The mapper 200 may be used in conjunction with the present
invention to associate an architectural register of a thread with a
set of physical registers (if the microprocessor is so configured).
In a particular embodiment, the mapper 200 may be used in
conjunction with a microprocessor that uses register renaming.
[0021] The mapper 200 comprises a lookup table or similar mechanism
that maps a specific register number to physical space. Thus, the
mapper may be used to locate shared architectural register
resources, such as shared registers.
[0022] As illustrated, the mapper 200 receives from a first
instruction unit 202 (which includes functions generally relating
to instruction fetch and decode) an access indicator, a thread
number, and a thread-specific register number. The access indicator
indicates that an access is requested, and in some embodiments
indicates the type of access requested (e.g., a "valid" signal, and
an indication as to whether a read or write access should be
performed). This information allows the mapper 200 to determine
which register number a thread wishes to use.

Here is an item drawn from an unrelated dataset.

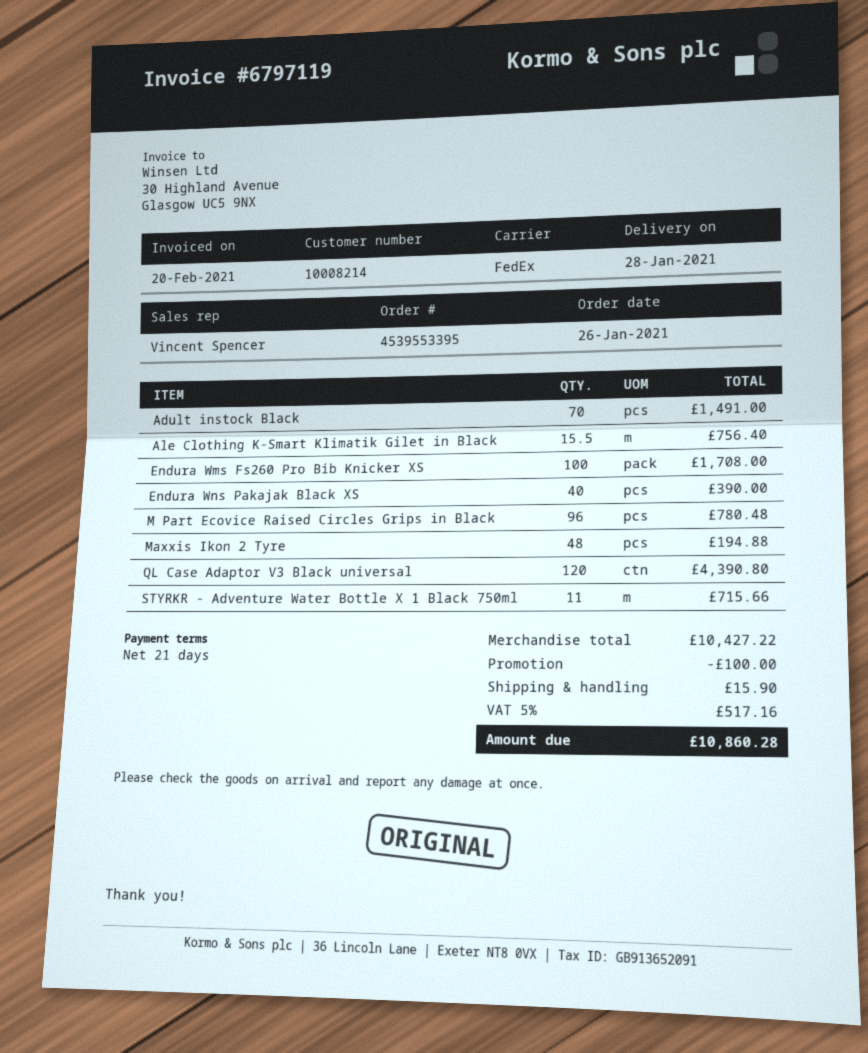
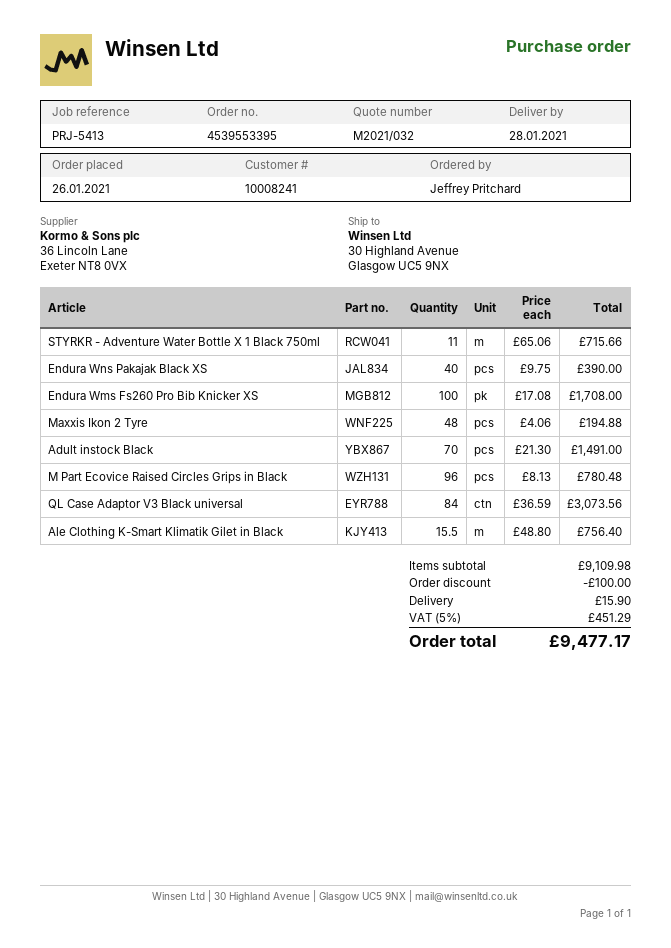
customer number: 10008214 -> 10008241
QL Case Adaptor V3 Black universal: 120 for 4390.80 -> 84 for 3073.56
subtotal: 10427.22 -> 9109.98
tax: 5% = 517.16 -> 5% = 451.29
total: 10860.28 -> 9477.17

[0023] Once the mapper 200 determines the physical location of the
register number that the thread wishes to use, the mapper 200
provides the physical name of the register to a second instruction
unit 204 (which includes functions generally relating to register
access and instruction execution). As illustrated, if the requested
access is incompatible with an architecture-level indicator
associated with the thread responsive to supervisor resource
allocation and architecture-level selection, the mapper allows a
supervisor (e.g., the operating system) to resolve the request with
an indication signal 206 to initiate an indication event (e.g.,
processor interrupt, or exception, to transfer control to a
supervisor).
[0024] Those skilled in the art will understand that in some
embodiments, the first instruction unit 202 and the second
instruction unit 204 may correspond to different components of a
single instruction unit. In such an embodiment, the components
corresponding to the first instruction unit 202 generally relate to
fetch and decode instructions, while the components corresponding
to the second instruction unit 204 generally relate to dispatch and
issue instructions.
[0025] FIG. 3 is a schematic diagram illustrating one embodiment of
a thread-to-register bank mapper 300, according to the present
invention. The mapper 300 is an alternative to the mapper 200
illustrated in FIG. 2 and may be used in conjunction with the
present invention to associate an architectural register of a
thread with a set of physical registers (if the microprocessor is
so configured). In a particular embodiment, the mapper 300 may be
used in conjunction with a microprocessor that does not use
register renaming.
[0026] The mapper 300 comprises a lookup table or similar mechanism
that maps a specific thread to a bank of registers 308. Thus, the
mapper may be used to locate shared architectural register
resources, such as shared registers.
[0027] As illustrated, the mapper 300 receives from a first
instruction unit 302 (which includes functions generally relating
to instruction fetch and decode) an access indicator and a thread
number. This information allows the mapper 300 to determine which
bank of registers 308 contains the register corresponding to a
thread.
[0028] Once the mapper 300 determines the bank of registers 308
that corresponds to the thread, the mapper 300 provides an
indicator corresponding to a specific bank of registers 308 to a
second instruction unit 304 (which includes functions generally
relating to register access and instruction execution). A
thread-specific register number provided by the first instruction
unit 302 further allows the second instruction unit 304 to
determine which register within the bank of registers 308 the
thread wishes to use. As illustrated, if the requested access is
incompatible with an architecture-level indicator associated with
the thread responsive to supervisor resource allocation and
architecture-level selection, the mapper allows a supervisor (e.g.,
the operating system) to resolve the request with an indication
signal 310 to initiate an indication event (e.g., processor
interrupt, or exception, to transfer control to a supervisor).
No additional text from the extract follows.